In effetti, prima della odierna denuncia di OIPA, da più parti si erano sollevate critiche in merito alla velocità di questa operazione. In fin dei conti, circola nel veloce tam tam animalista, le due Associazioni affidatarie, pur mantenendo il fund raising, avrebbero potuto sostenere i cani in posti sicuri e procedere con più calma ai subaffidi a carico dei destinatari.

Secondo quanto rilevato da GeaPress lo scorso 24 luglio (vedi articolo GeaPress) a seguito dei noti fatti di Green Hill, era pervenuta la disponibilità di Arci Caccia a voler partecipare all’affido, ovviamente per uso venatorio. A confermarlo fu lo stesso Presidente di Arci Caccia Osvaldo Veneziano, il quale ribadì il tutto in una seconda intervista del 26 luglio (vedi articolo GeaPress).

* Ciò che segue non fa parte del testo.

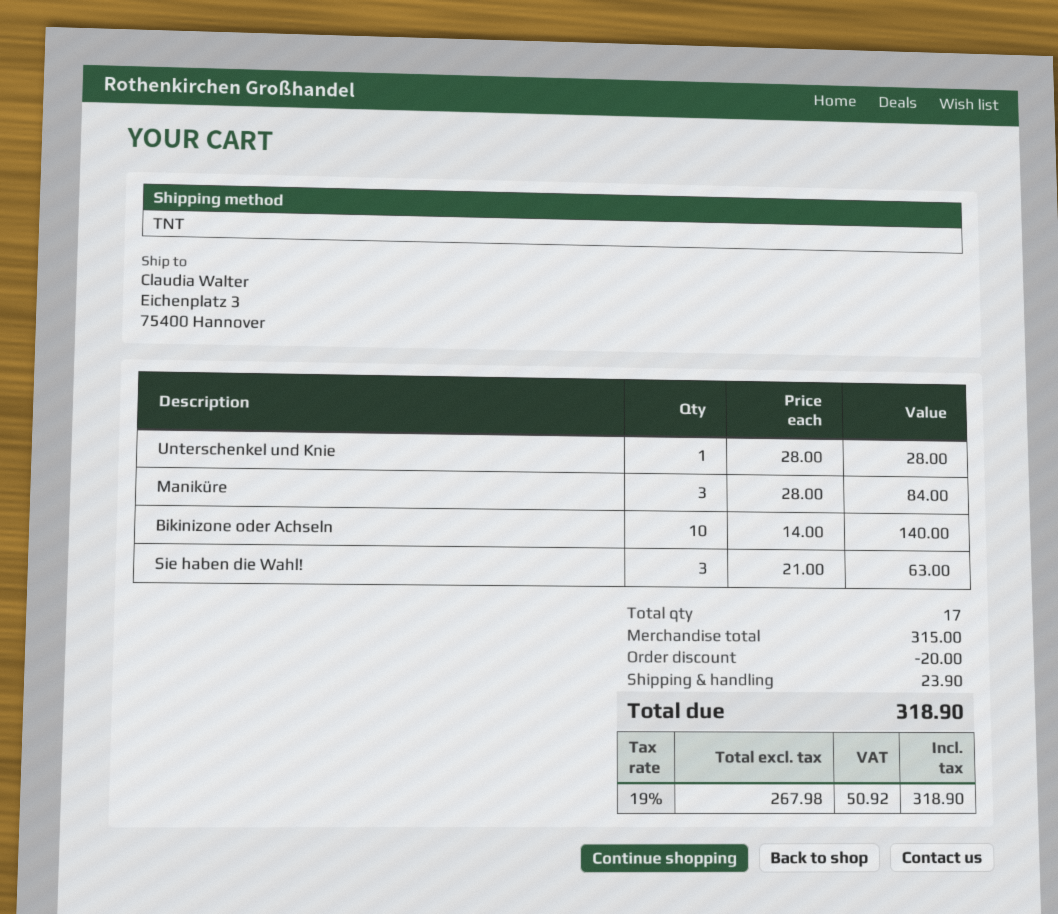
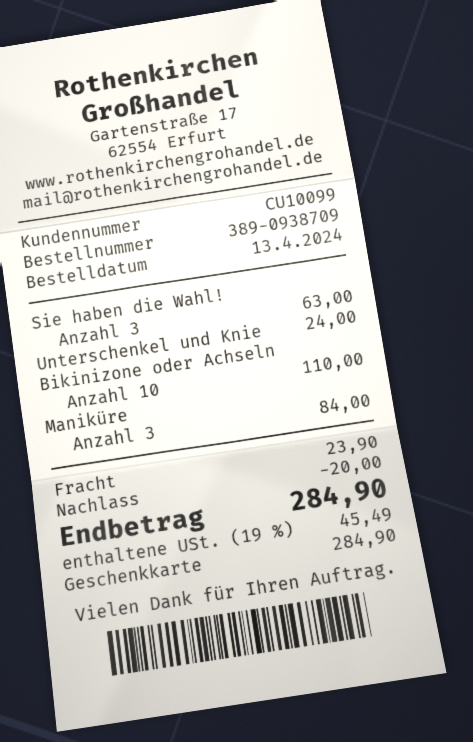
Unterschenkel und Knie: 1 for 28.00 -> 1 for 24.00
Bikinizone oder Achseln: 10 for 140.00 -> 10 for 110.00
tax: 19% = 50.92 -> 19% = 45.49
total: 318.90 -> 284.90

Le reazioni furono diverse. Legambiente dichiarò di non avere “ricevuto alcuna richiesta di collaborazione da Arci Caccia per come riportato nelle notizie” da GeaPress pubblicate. Forse il riferimento della frase un po’ cripta, era all’esternazione della proposta che sarebbe stata riferita ad un tavolo congiunto di più Associazioni, che però rifiutarono. Sta di fatto che nelle ore successive, alcune Associazioni, come la LAV ed il Coordinamento Fermare Green Hill, reagirono in maniera composta dichiarando che mai un cane sarebbe andato ai cacciatori. Altre, in genere realtà più piccole ma anch’esse coinvolte nell’affido, dichiararono che la notizia era priva di fondamento salvo poi criticare Legambiente dopo l’evento di Grosseto. Forse, però, sarebbe il caso di ricordare che Legambiente, al quale va il merito di avere formulato l’esposto dal quale è partito il sequestro di Green Hill, non è una Associazione animalista. Senza nulla togliere alla valente azione svolta in campo nazionale, basta guardare ad alcuni illustri nomi che compaiono nel Comitato Scientifico dell’Associazione e agli Istituti dove lavorano. Sperimentazione ma anche gestione della fauna.

Ora la denuncia di OIPA che tiene anch’essa a precisare come anche i suoi affidi siano andati in mani sicure ed esperte.